A state group selects a Seminole woman as Veterinarian of the Year.
By CHRISTINA K. COSDON
© St. Petersburg Times, published November 23, 2000
SEMINOLE -- Dr. Teresa Lightfoot claims she can't cook or change the floppy discs in her computer.
But she teaches, travels the world lecturing on bird and exotic animal medical care, treats injured wildlife at non-profit organizations and helps raise five sons -- all while maintaining her half of a two-veterinarian practice.
For all that and more, Lightfoot has been named the Florida Veterinary Medical Association's Veterinarian of the Year. The announcement was made at the association's 71st annual meeting and convention in Orlando recently.
Lightfoot, 47, said she loves her work and never runs out of energy for practicing, lecturing, writing and teaching her favorite subjects: birds and exotic animals.
She said her practice handles all kinds of birds, along with hedgehogs, prairie dogs, ferrets, chinchillas and a "whole lot of reptiles."
Lightfoot moved here in 1980 after graduating from the University of Missouri. She taught for eight years at St. Petersburg Junior College's veterinary technician program and started its avian program. She worked five years at Dr. Dean Moentman's Animal Hospital of Largo and in 1987 established her own practice, Avian & Animal Hospital of Bardmoor in Seminole. Two years later, she took on a partner, Dr. Lucy Bartlett.
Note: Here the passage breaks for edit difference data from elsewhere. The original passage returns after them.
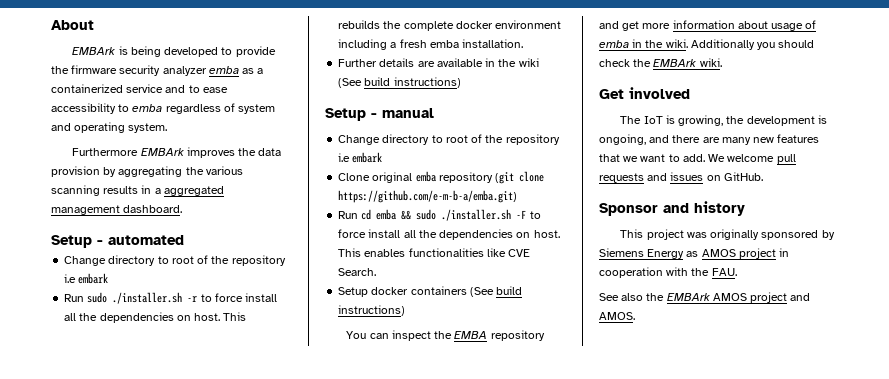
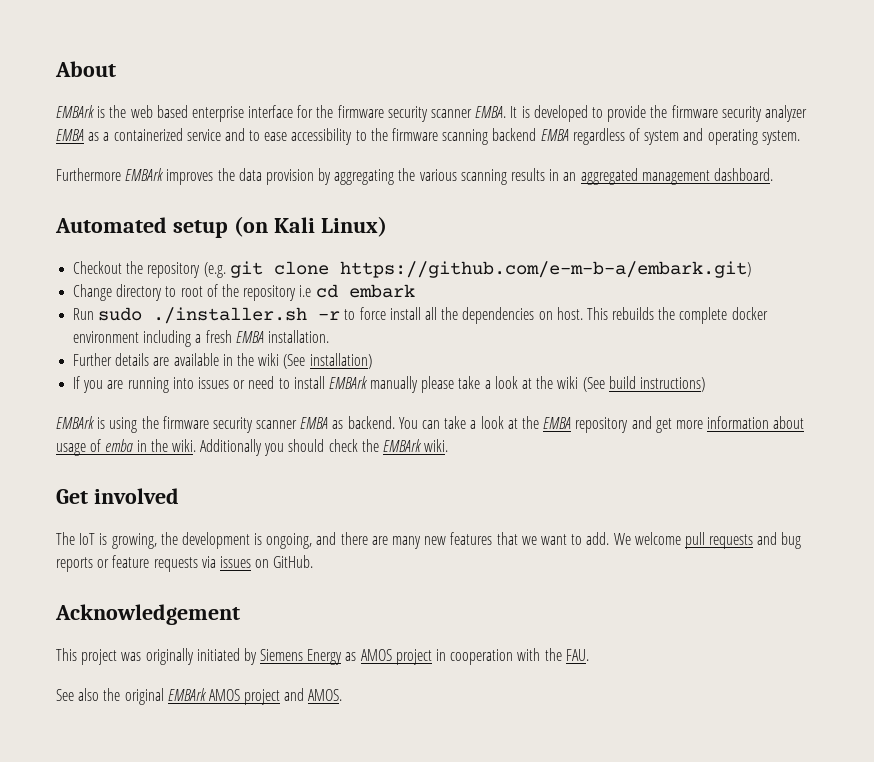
[130,46,161,57] being -> [109,105,530,122] the web based enterprise interface for the firmware security scanner EMBA. It is
[208,66,239,74] emba -> [56,129,84,141] EMBA
[132,104,163,112] emba -> [370,128,569,145] the firmware scanning backend EMBA
[154,188,161,194] a -> [563,172,577,181] an
[51,235,184,248] [64,255,286,266] [64,274,77,283] Setup - automated // Change directory to root of the repository i.e -> [55,216,387,238] [73,261,751,278] [73,284,338,301] Automated setup (on Kali Linux) // Checkout the repository (e.g. git clone https://github.com/e-m-b-a/embark.git) // Change directory to root of the repository i.e cd
[429,40,459,48] emba -> [235,331,264,343] EMBA
[364,77,461,88] [325,108,434,121] [338,134,560,145] [338,152,383,163] [338,171,545,184] [338,190,518,203] [338,209,541,221] [338,229,560,240] [338,248,531,257] [338,268,377,276] [338,286,523,297] [338,305,406,316] [346,330,431,341] build instructions) // Setup - manual // Change directory to root of the repository i.e embark // Clone original emba repository (git clone https://github.com/e-m-b-a/emba.git) // Run cd emba && sudo ./installer.sh -F to force install all the dependencies on host. This enables functionalities like CVE Search. // Setup docker containers (See build instructions) // You can inspect -> [309,353,372,369] [73,376,705,393] [56,416,518,433] installation) // If you are running into issues or need to install EMBArk manually please take a look at the wiki (See build instructions) // EMBArk is using the firmware security scanner EMBA as backend. You can take a look at
(668, 177) none -> [781,532,802,549] [56,555,216,572] bug reports or feature requests via
[599,201,745,216] Sponsor and history -> [55,604,240,625] Acknowledgement
[761,230,819,240] sponsored -> [196,648,240,661] initiated
(665, 297) none -> [124,688,164,705] original

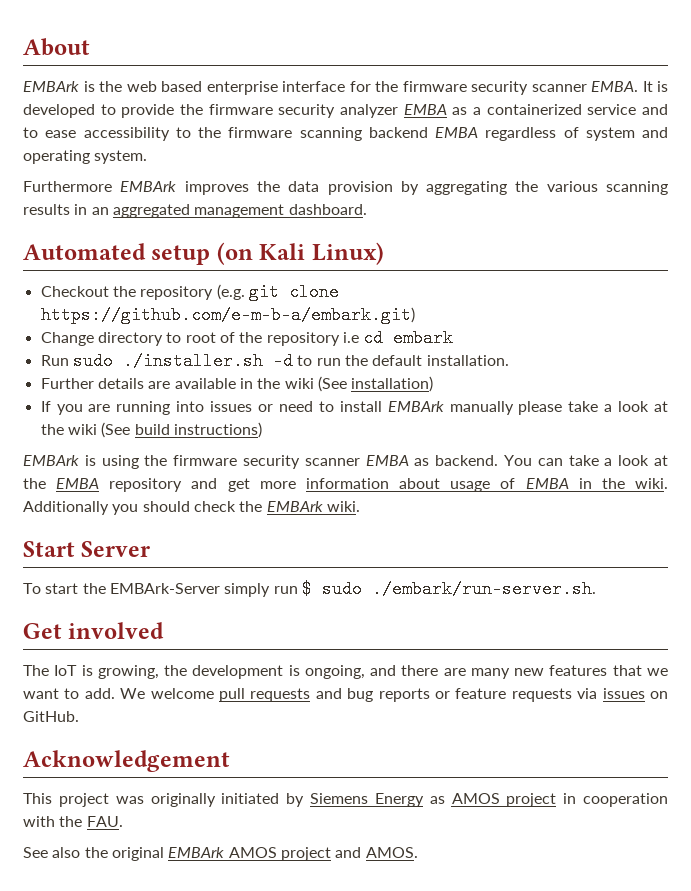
[318,307,768,324] [73,330,264,347] -r to force install all the dependencies on host. This rebuilds the complete docker environment including a fresh EMBA -> [272,352,423,370] -d to run the default
[105,439,134,452] emba -> [525,478,569,489] EMBA
(449, 445) none -> [23,541,151,557] [23,580,596,598] // Start Server // To start the EMBArk-Server simply run $ sudo ./embark/run-server.sh.

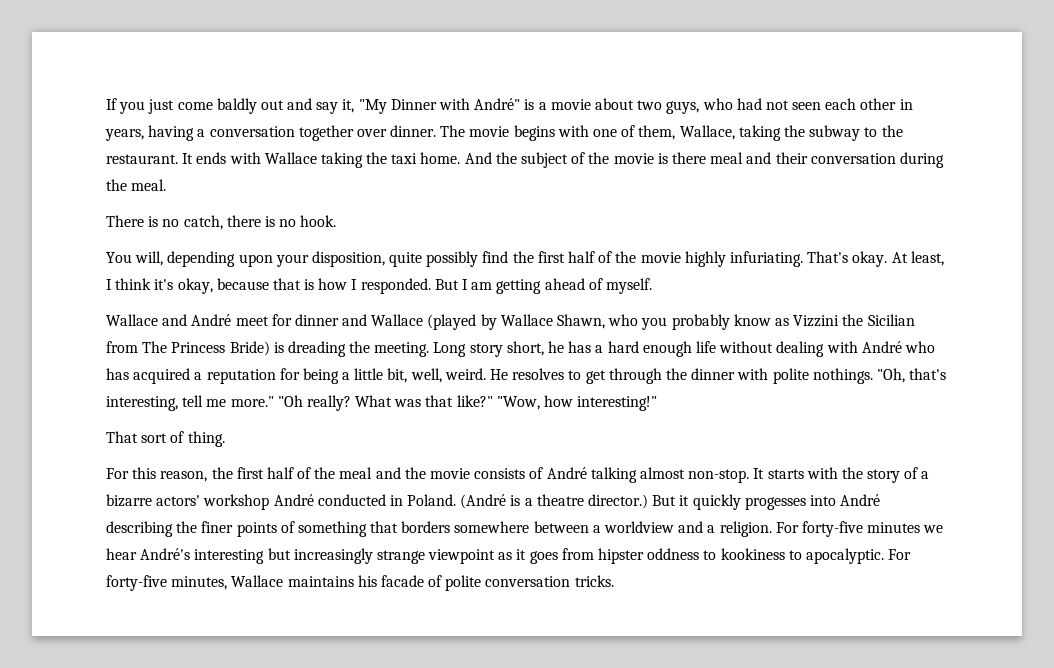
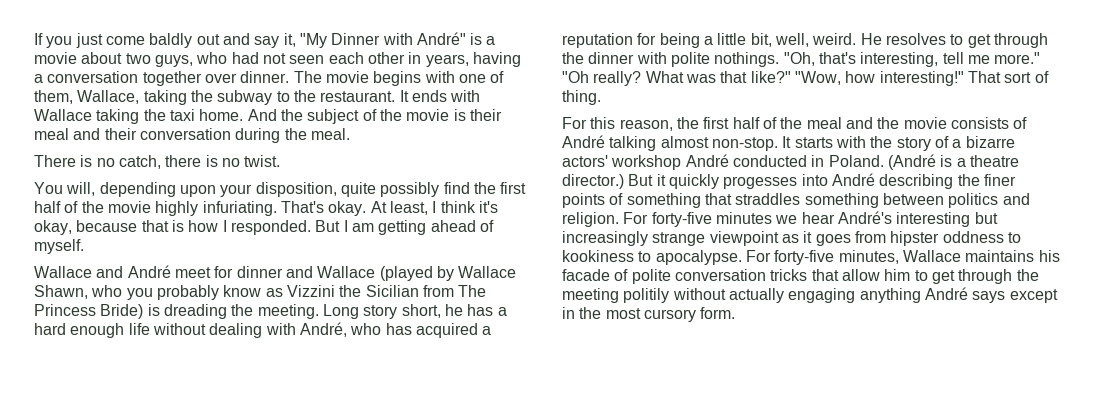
[671,152,706,164] there -> [469,109,502,121] their
[300,215,337,227] hook. -> [244,155,281,167] twist.
[861,341,902,353] André -> [299,322,347,337] André,
(658, 403) // -> (964, 78) none
[401,521,716,533] borders somewhere between a worldview and a -> [735,193,1030,208] straddles something between politics and
[805,548,884,564] apocalyptic. -> [655,250,742,265] apocalypse.
[574,575,614,587] tricks. -> [770,269,1039,284] [562,287,1058,303] [562,307,736,322] tricks that allow him to get through the meeting politily without actually engaging anything André says except in the most cursory form.

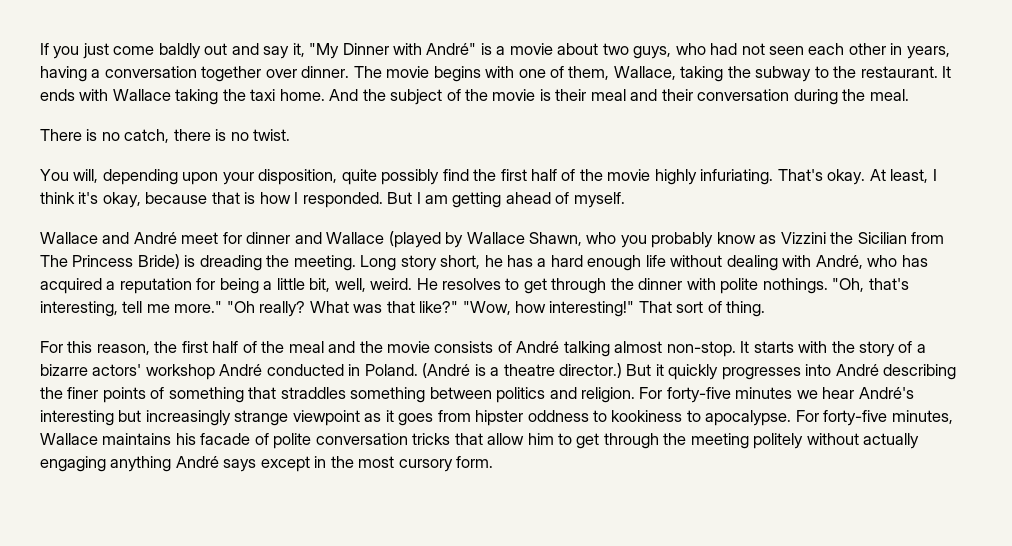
[723,176,798,189] progesses -> [721,367,801,380] progresses
[623,288,670,303] politily -> [753,433,804,449] politely

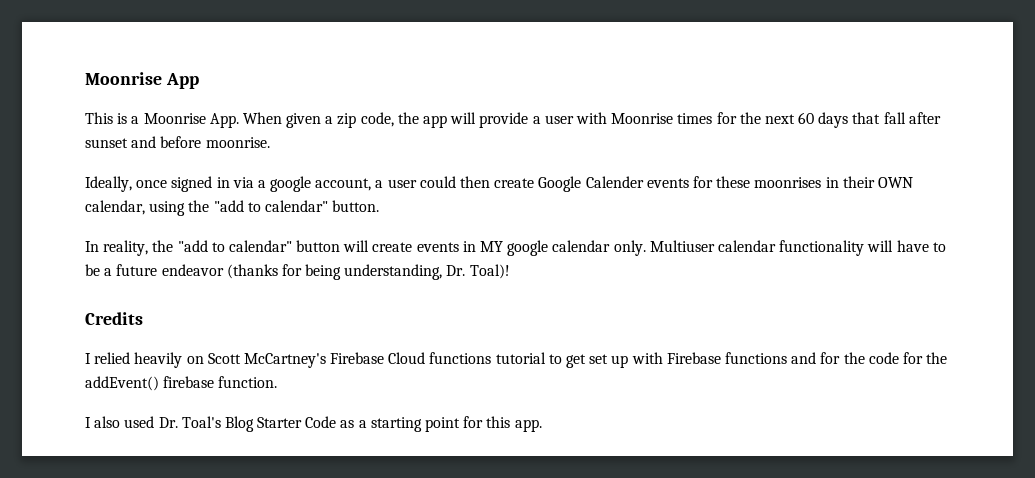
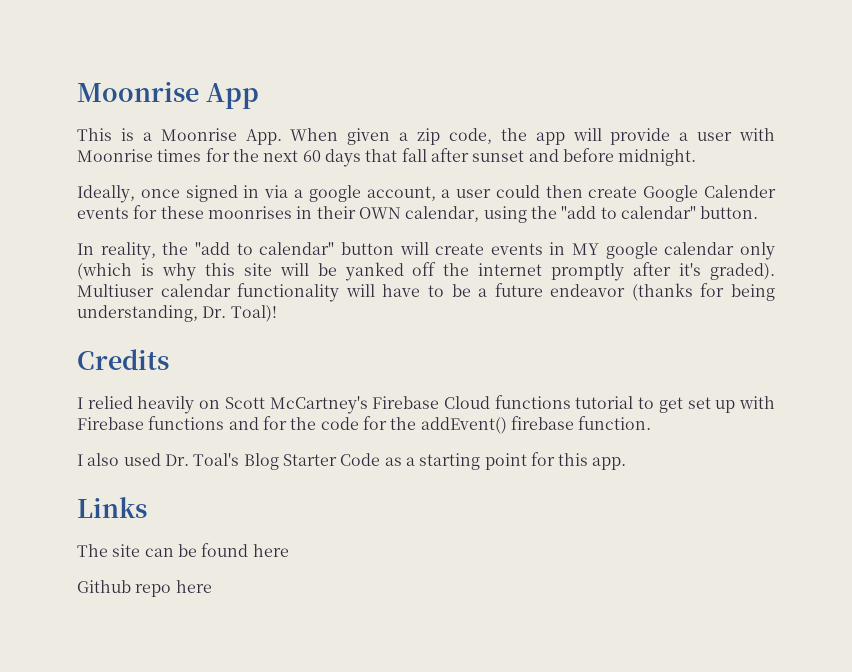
[205,137,270,148] moonrise. -> [618,149,697,166] midnight.
[613,240,646,256] only. -> [740,242,775,260] [77,262,776,281] only (which is why this site will be yanked off the internet promptly after it's graded).
(542, 425) none -> [77,497,147,518] [77,543,289,557] [77,580,212,597] // Links // The site can be found here // Github repo here

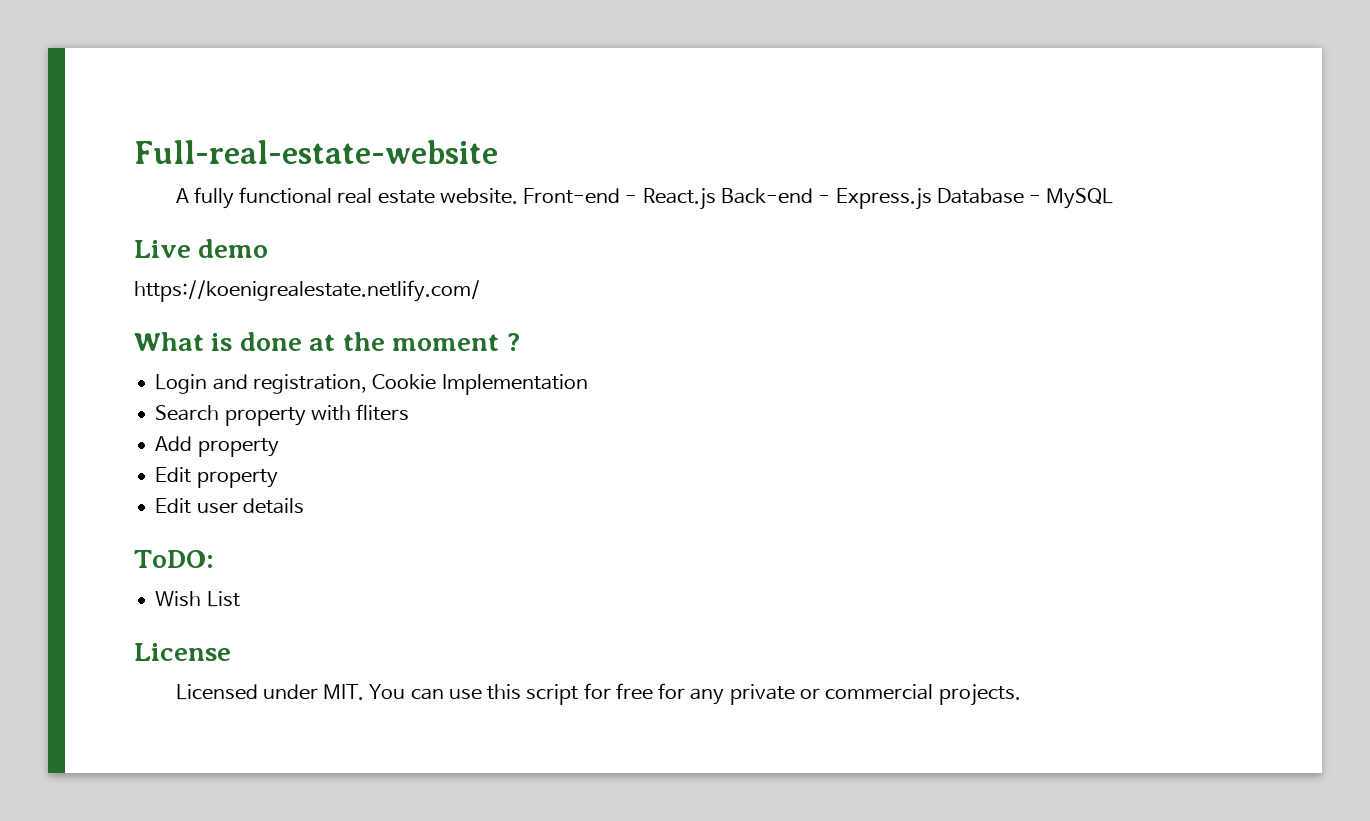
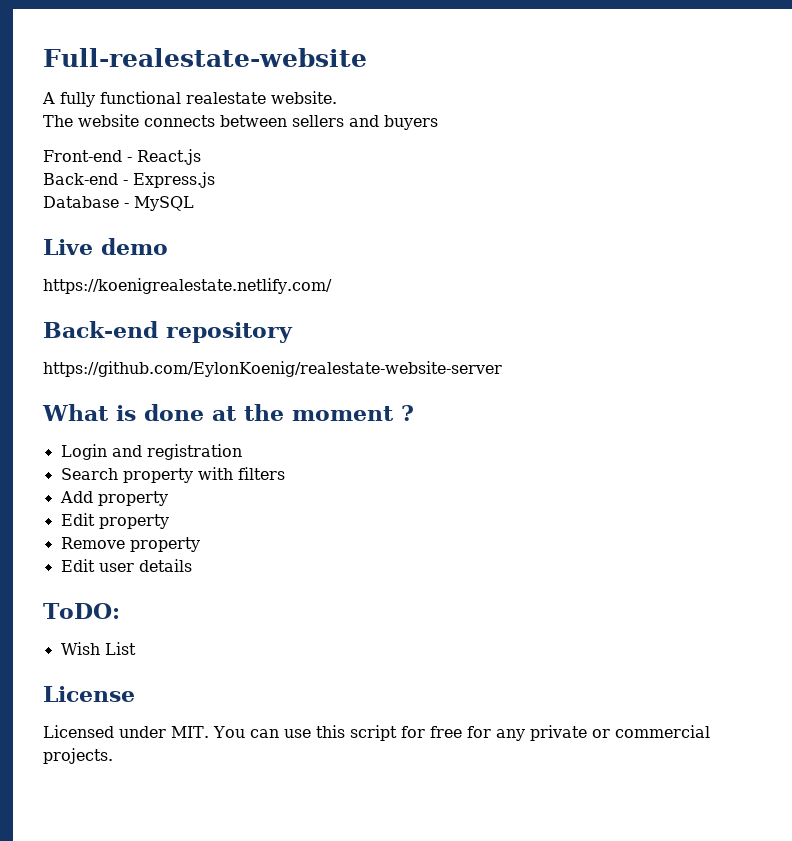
[134,140,498,164] Full-real-estate-website -> [43,48,367,67] Full-realestate-website
[337,188,435,204] real estate -> [186,92,266,104] realestate
(518, 196) none -> [43,114,438,130] // The website connects between sellers and buyers //
(716, 199) none -> (201, 157) //
(932, 199) none -> (215, 180) //
(480, 291) none -> [43,321,293,343] [43,361,502,377] // Back-end repository // https://github.com/EylonKoenig/realestate-website-server
[252,374,588,395] registration, Cookie Implementation -> [146,444,242,460] registration
[356,404,410,421] fliters -> [237,467,285,480] filters
(278, 478) none -> [60,537,200,552] // Remove property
"I find her just as inspiring today as I did when I was a new graduate a decade and a half ago," Bartlett said in a letter recommending Lightfoot for the honor. "She has been a mentor and a role model to me and many other professionals that strive to be above average veterinarians and outstanding parents at the same time. "Even after 18 years in practice," she wrote, "Teresa can often be found down at the clinic at two in the morning checking on a patient."
Bartlett praised Lightfoot's "unlimited compassion and boundless enthusiasm" and her teachings seasoned with her "unique and very humorous style."
Lightfoot is a regular speaker at national veterinary and avian veterinary associations and a frequent international lecturer. In the past few years, her lecture invitations have taken her to Sweden, Australia, Costa Rica, Italy and Brazil, where she gave her presentation in Spanish.
She has held numerous positions with local, state and national veterinary societies, boards and associations, including president of the Pinellas County Veterinary Medical Society in 1994 and board chair of the Florida Department of Veterinary Medicine from 1997 to 1999.
At home in Seminole, she and her husband, Chris Lane, a computer engineer, oversee a family that includes sons ranging from 11 to 20 and a 32-year-old adopted son, who is married and has a child. In recent years, the household has also included a number of foster children.
"Our house is like a survival place," Lightfoot said. Laughing, she added, "And as soon as they learn how to use the microwave, they're on their own."
Her only regret is that she doesn't have time for aerobatics in small planes. "You have to practice a lot to do that and be safe," she said. She worked her way through college, she said, piloting small charter planes and doing aerobatic demonstrations.
Other award recipients at the Florida Veterinary Medical Association convention included a Lifetime Achievement Award to Dr. Richard Brutus of Safety Harbor; and Gold Star Awards, for work in the advancement of veterinary medicine and the profession, to veterinarians including Dr. Don Morgan of Bluffs Animal Hospital in Belleair Bluffs and Dr. Michael Rumore of Florida Veterinary Clinic in St. Petersburg.